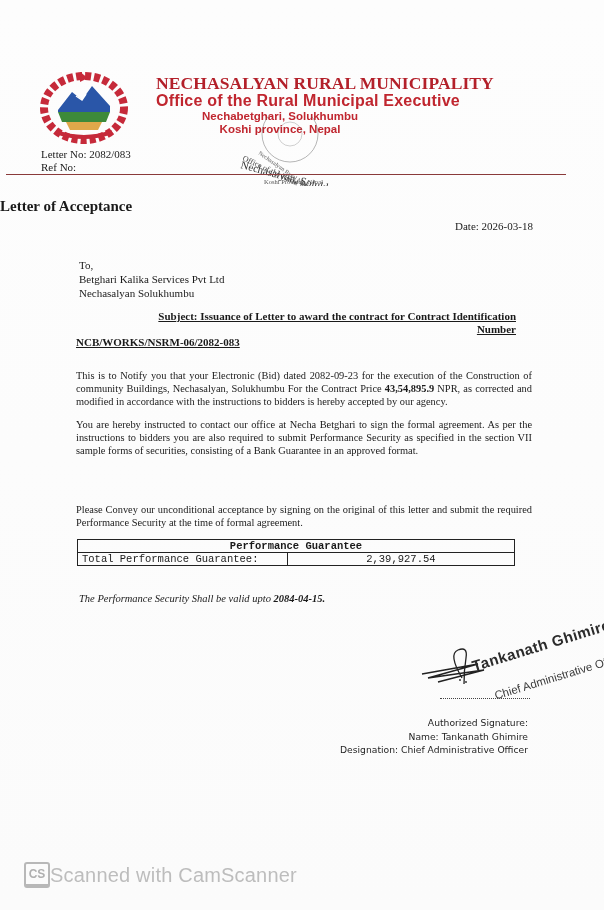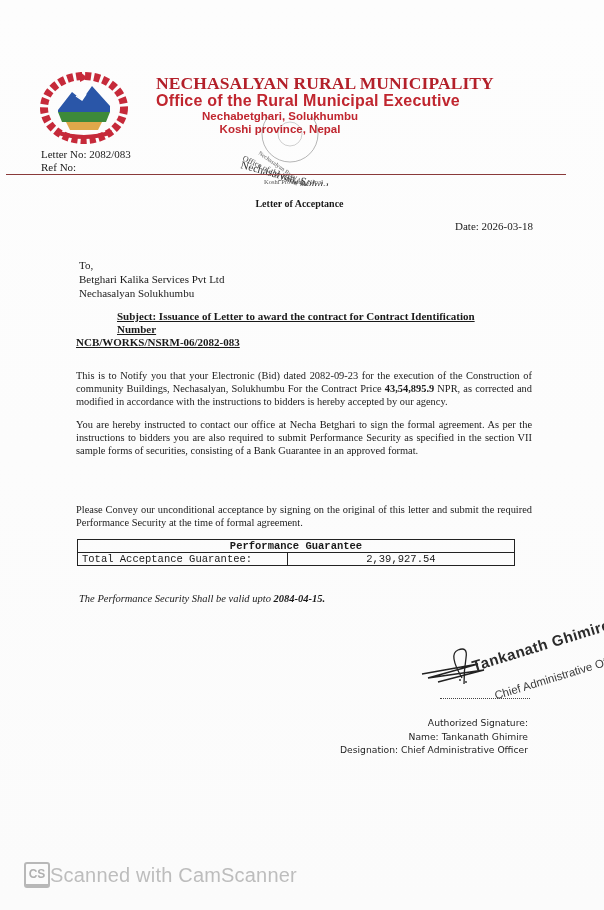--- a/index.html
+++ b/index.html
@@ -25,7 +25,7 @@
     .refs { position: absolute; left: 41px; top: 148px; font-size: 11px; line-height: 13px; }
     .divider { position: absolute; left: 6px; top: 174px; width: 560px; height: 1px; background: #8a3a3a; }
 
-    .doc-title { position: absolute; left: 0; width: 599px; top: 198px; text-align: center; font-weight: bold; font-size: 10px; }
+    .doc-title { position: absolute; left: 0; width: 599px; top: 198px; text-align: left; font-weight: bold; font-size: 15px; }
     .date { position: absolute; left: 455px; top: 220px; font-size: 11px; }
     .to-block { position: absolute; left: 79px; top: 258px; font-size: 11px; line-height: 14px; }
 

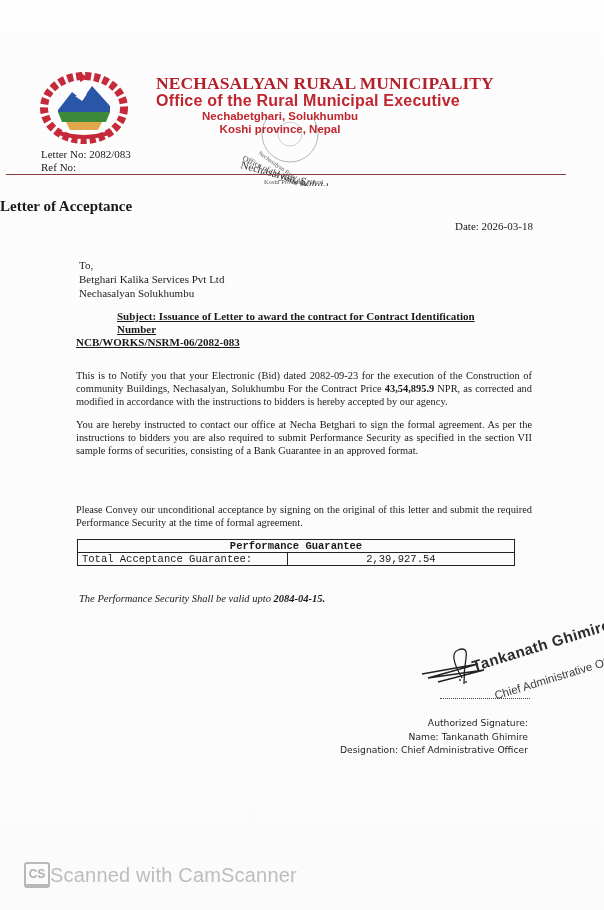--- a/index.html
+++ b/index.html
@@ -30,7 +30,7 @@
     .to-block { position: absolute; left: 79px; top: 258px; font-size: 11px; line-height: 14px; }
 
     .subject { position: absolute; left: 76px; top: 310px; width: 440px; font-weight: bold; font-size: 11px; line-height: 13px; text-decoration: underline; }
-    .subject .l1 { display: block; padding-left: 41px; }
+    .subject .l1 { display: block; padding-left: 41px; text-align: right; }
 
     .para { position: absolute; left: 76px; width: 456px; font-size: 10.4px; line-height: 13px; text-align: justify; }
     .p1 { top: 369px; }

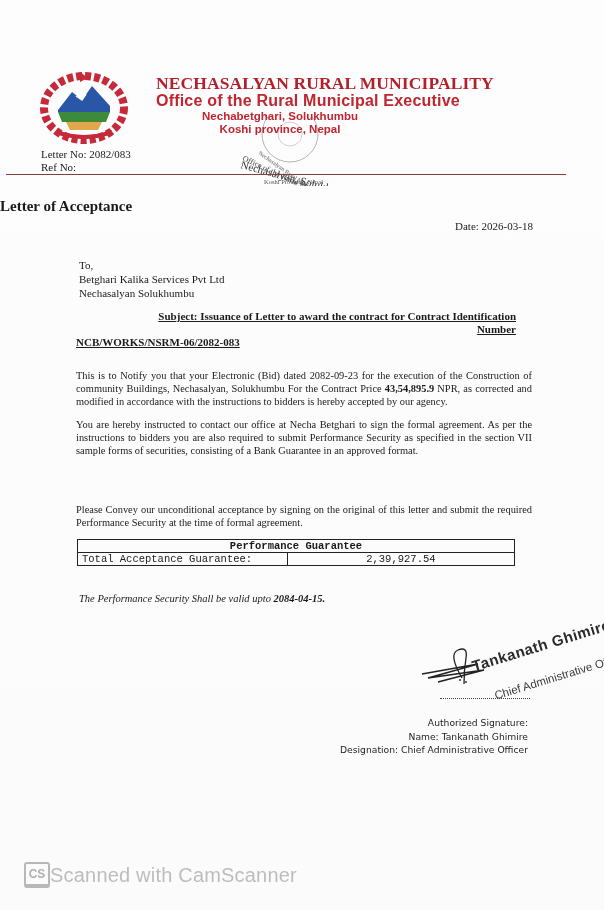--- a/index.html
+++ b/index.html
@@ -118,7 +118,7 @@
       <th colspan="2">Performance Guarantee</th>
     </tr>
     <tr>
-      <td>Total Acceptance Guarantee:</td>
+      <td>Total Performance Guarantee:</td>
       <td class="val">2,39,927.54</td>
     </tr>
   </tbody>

» WORK ORDER:
For this exercise, retype exactly, and only, the lines from the line with "41px; text-align: right;" through the last line of the material above, both included. Pictures stay out.

» ANSWER TO THE EXERCISE:
+    .subject .l1 { display: block; padding-left: 41px; text-align: right; }
 
     .para { position: absolute; left: 76px; width: 456px; font-size: 10.4px; line-height: 13px; text-align: justify; }
     .p1 { top: 369px; }

--- a/index.html
+++ b/index.html
@@ -118,7 +118,7 @@
       <th colspan="2">Performance Guarantee</th>
     </tr>
     <tr>
-      <td>Total Acceptance Guarantee:</td>
+      <td>Total Performance Guarantee:</td>
       <td class="val">2,39,927.54</td>
     </tr>
   </tbody>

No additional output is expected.